Excessive fragmentary myoclonus (EFM) is a predominantly PSG finding, currently described as being present if EMG bursts of at least 150 ms occur at a rate of at least 5/min sustained over 20 min of NREM sleep [31]. The first description of EFM was published by Broughton and colleagues in 1985, based on the PSG findings in NREM sleep in 38 consecutive patients [68]. They reported an association with sleep-related respiratory problems, PLMS, narcolepsy, insomnia, and excessive daytime sleepiness. Prior to this, Broughton and Tolentino [69] described what they called fragmentary pathologic myoclonus in a 42-year-old man presenting with excessive daytime sleepiness. In 1993, Lins et al. [70] reported that EFM occurred at high rates in all stages of sleep (including REM) but at a somewhat lower frequency in slow-wave sleep (SWS) explaining, as well, a significantly lower rate in the first hour after onset compared to later hours. More recently, Hoque et al. [71] reported that EFM rates increase with SWS and total REM with the highest EFM rates occurring during phasic REM. The clinical significance and pathophysiology of EFM remain undetermined. A neurophysiologic analysis by Vetrugno et al. failed to disclose any cortical prepotential on EEG–EMG backaveraging suggesting a subcortical origin [72].

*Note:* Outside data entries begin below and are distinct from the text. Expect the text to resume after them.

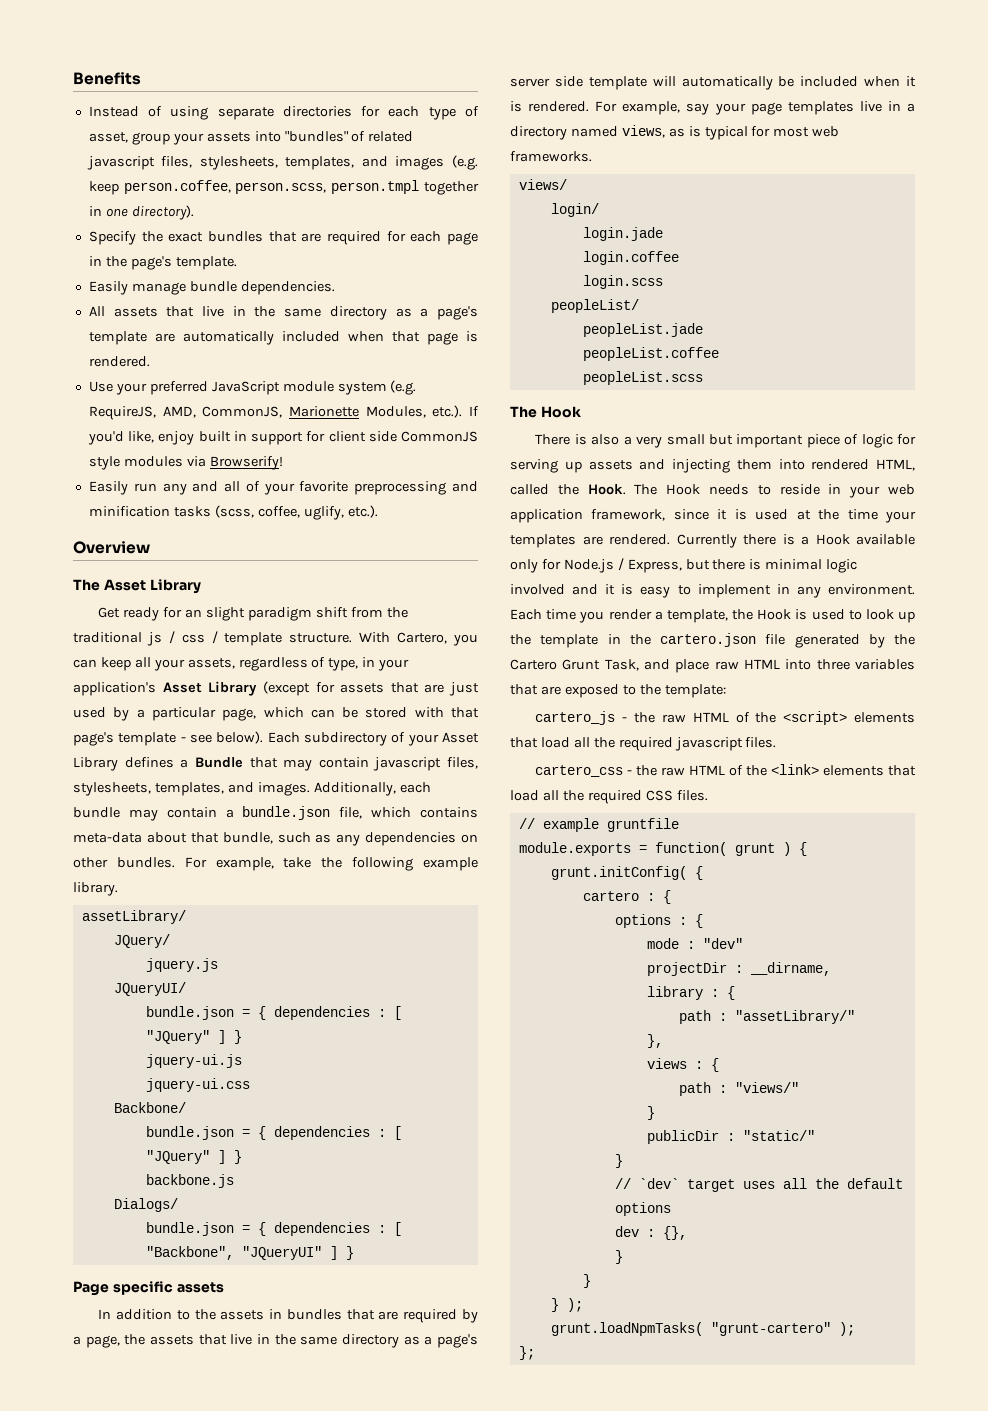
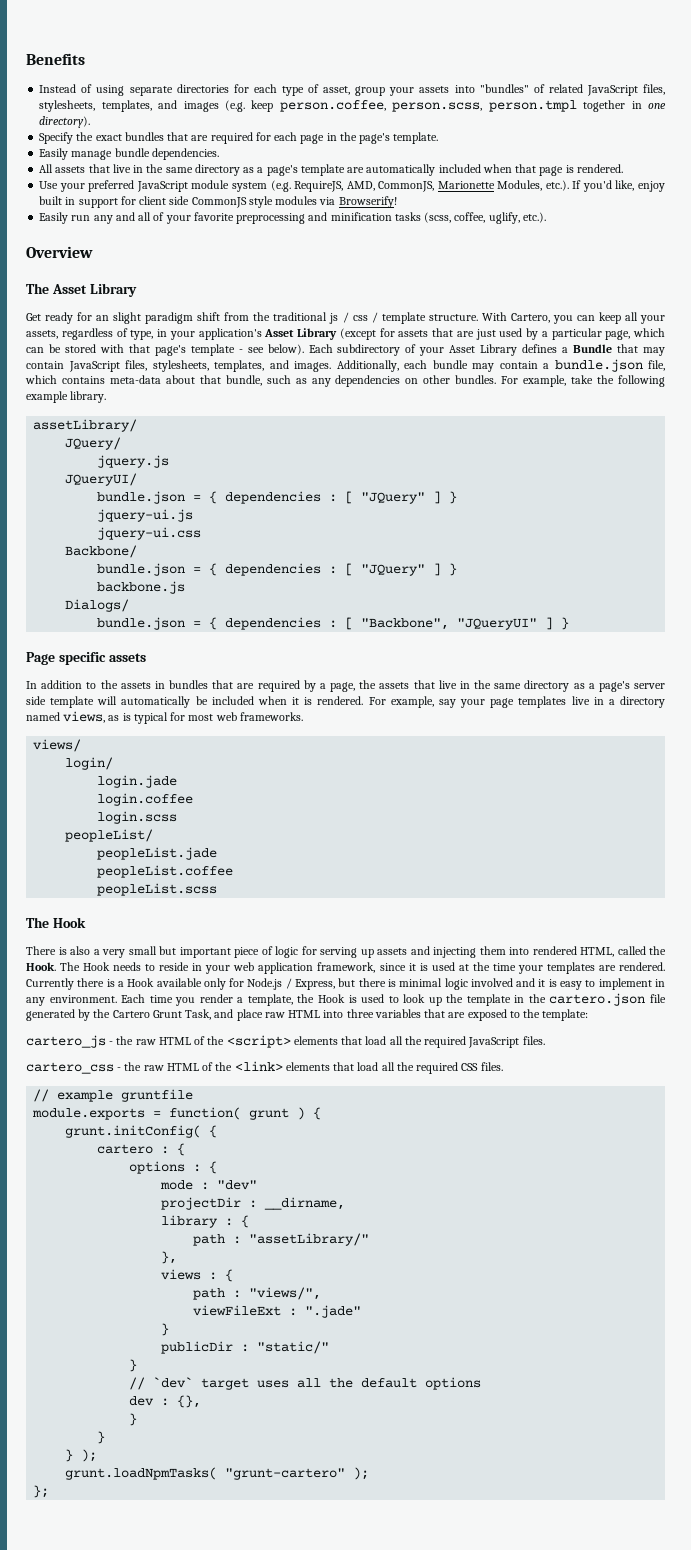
- Instead of using separate directories for each type of asset, group your assets into "bundles" of related javascript files, stylesheets, templates, and images (e.g. keep person.coffee, person.scss, person.tmpl together in one directory).
+ Instead of using separate directories for each type of asset, group your assets into "bundles" of related JavaScript files, stylesheets, templates, and images (e.g. keep person.coffee, person.scss, person.tmpl together in one directory).
- Each subdirectory of your Asset Library defines a Bundle that may contain javascript files, stylesheets, templates, and images.
+ Each subdirectory of your Asset Library defines a Bundle that may contain JavaScript files, stylesheets, templates, and images.
- cartero_js - the raw HTML of the <script> elements that load all the required javascript files.
+ cartero_js - the raw HTML of the <script> elements that load all the required JavaScript files.
- path : "views/"
+ path : "views/",
+ viewFileExt : ".jade"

While nocturnal bruxism may occur in patients with daytime tooth grinding, it is clearly a distinct entity in its own right, and can lead to excessive dental wear, autonomic arousals, and sleep fragmentation. One of the earliest works regarding the phenomenon was in 1964 by Reding [73], who predicted a relationship between sleep bruxism and dreaming based on its occurrence in REM sleep. The close association between bruxism and REM sleep was further commented upon by Clarke and Townsend in 1984 [74]. Shortly thereafter, Wieselmann and colleagues [75] analyzed the duration and amount of pressing and grinding jaw movements in ten patients with bruxism, and found that the highest level of activity was during stage N3 and wakefulness, with no difference seen with regard to percentages of the sleep stages. In 2001, Lavigne and colleagues [76] coined the term “rhythmic masticatory muscle activity” (RMMA) in sleep, and found that while the number of episodes of RMMA was comparable between bruxers and controls, the number of EMG bursts per episode was more frequent in the former group. In 2008, Manconi et al. [77] published an interesting case report of a patient with sleep bruxism and catathrenia occurring in a synchronized fashion. They hypothesized about the presence of a common trigger mechanism for both phenomena.